# How far will you shoot?



## #1DEER 1-I (Sep 10, 2007)

Just wondering how far you are willing to shoot and still feel like you can make an ethical hit?

I usually don't like getting past 50 yards with a bow.


----------



## gunplay (Apr 28, 2008)

50 is about my limit.


----------



## fixed blade XC-3 (Sep 11, 2007)

I'll usually shoot out to a little over 100 yards. I just hold a little high with my 50 pin.


----------



## HOGAN (Sep 8, 2007)

fixed blade said:


> I'll usually shoot out to a little over 100 yards. I just hold a little high with my 50 pin.


You are sick. Very twisted sense of humor, you should see someone about it.


----------



## Snipe (Dec 4, 2008)

I know a guy who Bulls eye shoots at 90 with a long bow I don't see how a shot that far is sick as long as you can consistently hit your mark


----------



## fixed blade XC-3 (Sep 11, 2007)

Snipe said:


> I know a guy who Bulls eye shoots at 90 with a long bow I don't see how a shot that far is sick as long as you can consistently hit your mark


Oh, boy! :lol: You have know Idea what you just did.


----------



## longbow (Mar 31, 2009)

My max yards is ...91..ya that's it....91. I'm trying to work up to 200 but my wood shafts are coughing, sputtering and losing steam by the time they get there. At 178fps, I can usually eat half a sandwich by the time it gets there. My arrow whistles a happy tune and maybe does a little sightseeing on the way there but it always makes it.

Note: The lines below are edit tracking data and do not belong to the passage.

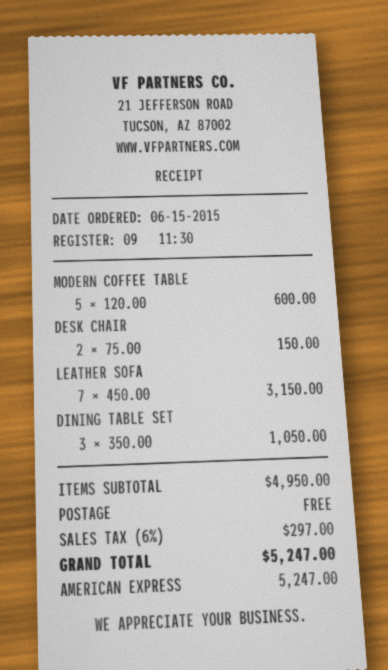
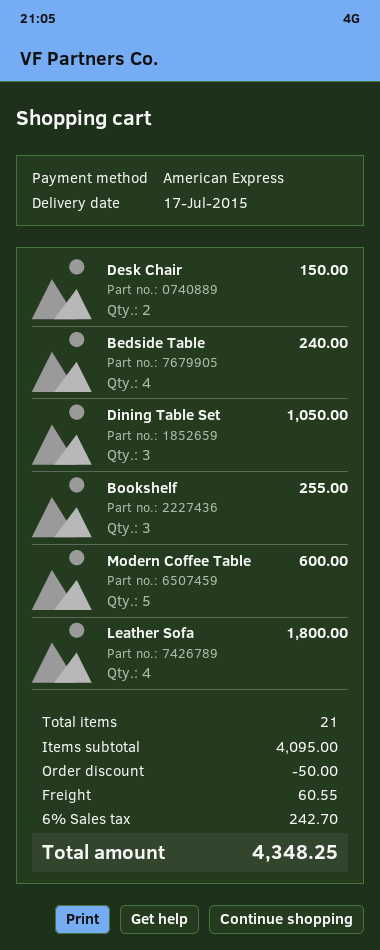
LEATHER SOFA: 7 for 3150.00 -> 4 for 1800.00
Bedside Table: none -> 4 for 240.00
Bookshelf: none -> 3 for 255.00
subtotal: 4950.00 -> 4095.00
discount: none -> 50.00
shipping: 0.00 -> 60.55
tax: 6% = 297.00 -> 6% = 242.70
total: 5247.00 -> 4348.25

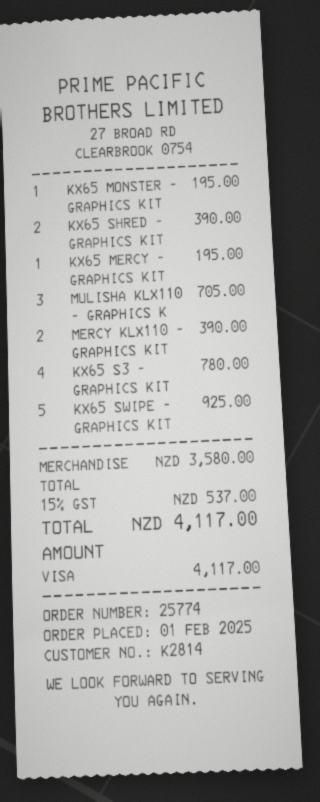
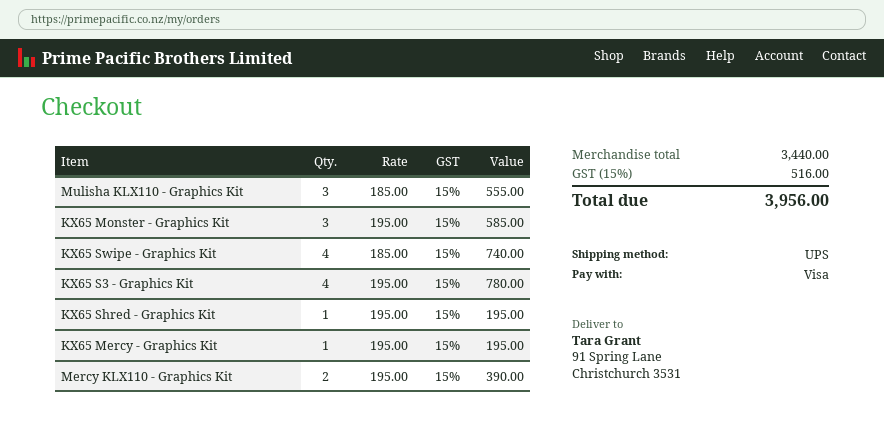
KX65 MONSTER - GRAPHICS KIT: 1 for 195.00 -> 3 for 585.00
KX65 SHRED - GRAPHICS KIT: 2 for 390.00 -> 1 for 195.00
MULISHA KLX110 - GRAPHICS K: 3 for 705.00 -> 3 for 555.00
KX65 SWIPE - GRAPHICS KIT: 5 for 925.00 -> 4 for 740.00
subtotal: 3580.00 -> 3440.00
tax: 15% = 537.00 -> 15% = 516.00
total: 4117.00 -> 3956.00

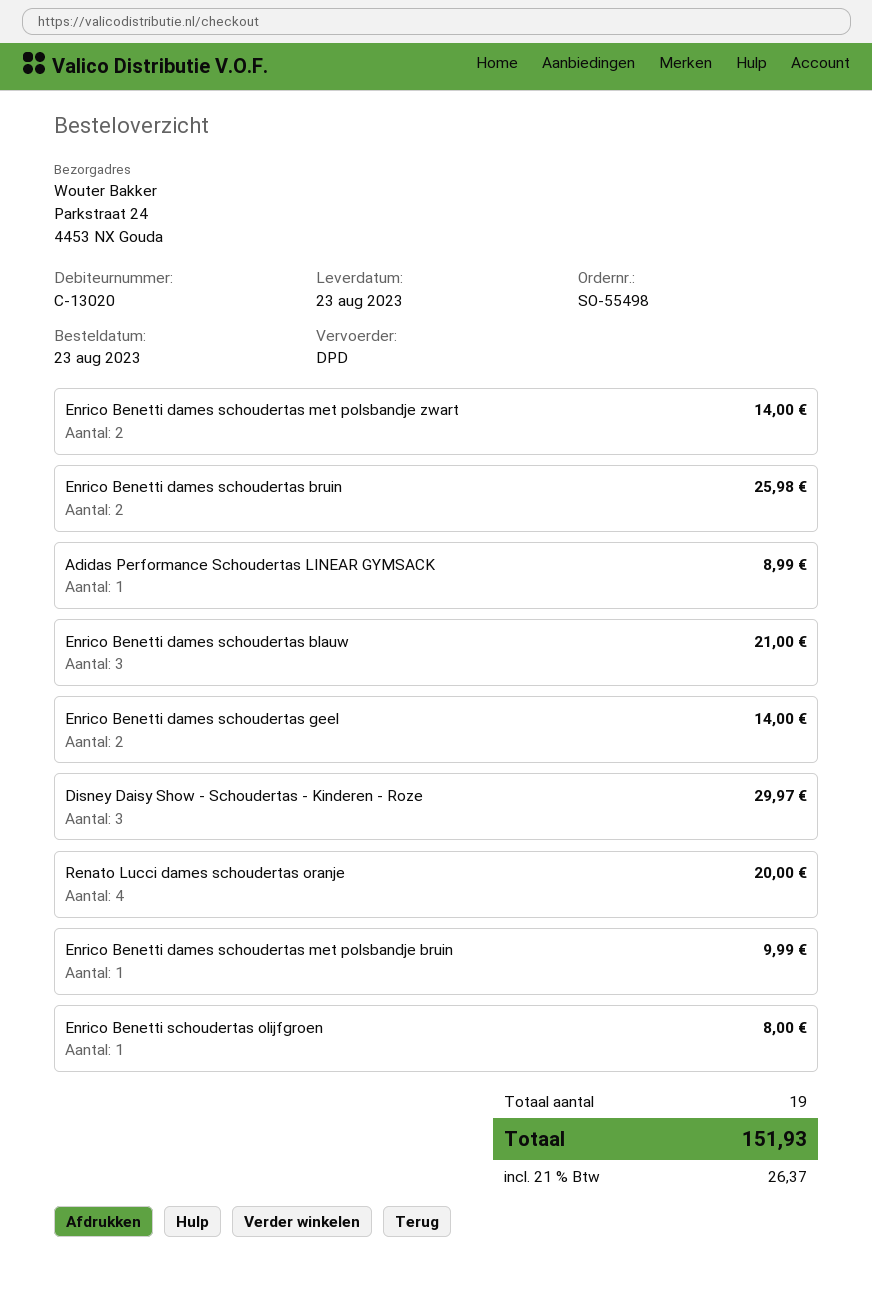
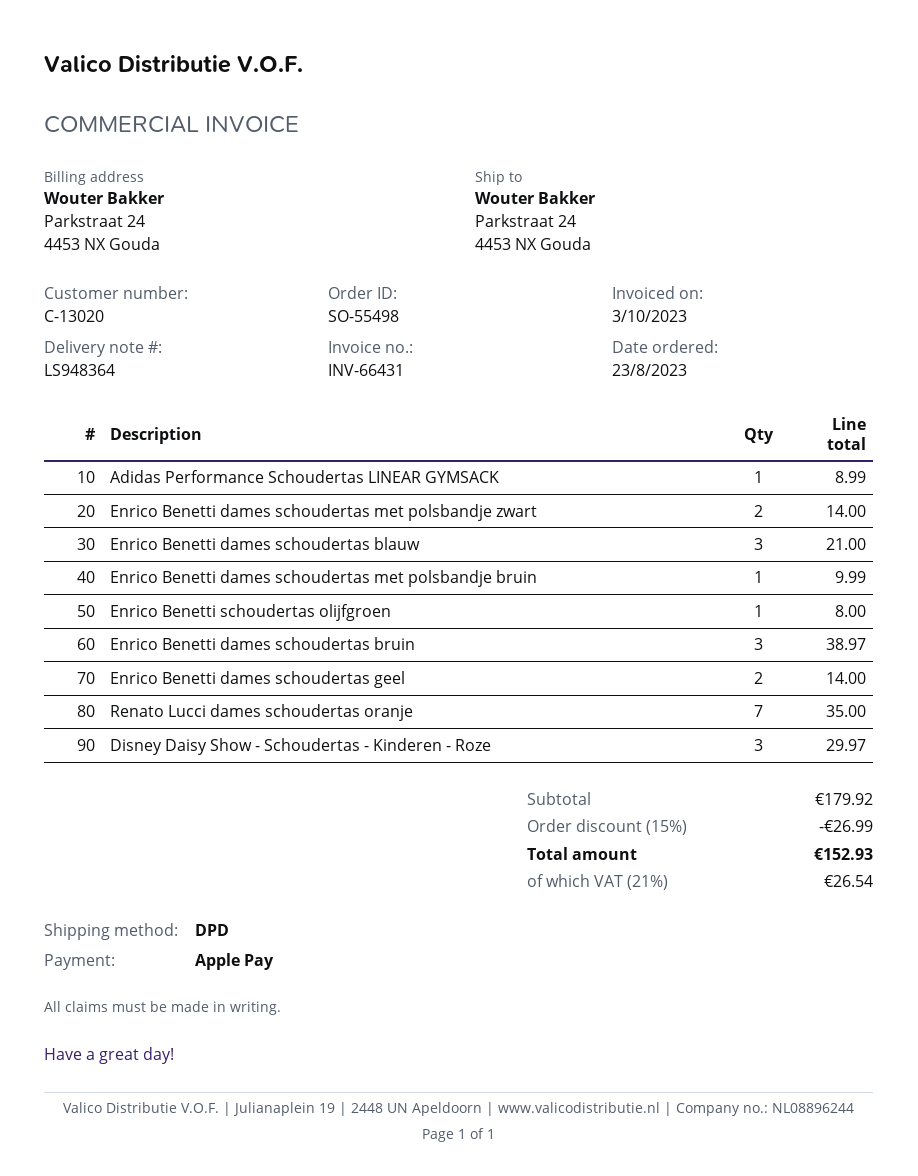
Enrico Benetti dames schoudertas bruin: 2 for 25.98 -> 3 for 38.97
Renato Lucci dames schoudertas oranje: 4 for 20.00 -> 7 for 35.00
discount: none -> 15% = 26.99
tax: 21% = 26.37 -> 21% = 26.54
total: 151.93 -> 152.93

One time I shot an arrow out into a meadow as soon as I got there. I sat down and got a drink and a book out and waited. Soon a nice buck fed his way out into the middle, which was about the same time my arrow was arriving. I just missed him by inches! ****, if I would have waited only a few seconds to shoot, I know I would have got him. Cagey bugger!

Accually I'm not the greatest shot around but I know my max 100% range. I will shoot 25 yards, preferably 20. But if I'm shooting well and I've practiced alot, I'll shoot to 30 yards. I have to sneak in closer than most guys because I shoot a longbow.


----------



## Bergy (Apr 3, 2008)

Oh yeah, 90 yard shots are no problem! :roll: Look at what this guy is pimping on string sight.com.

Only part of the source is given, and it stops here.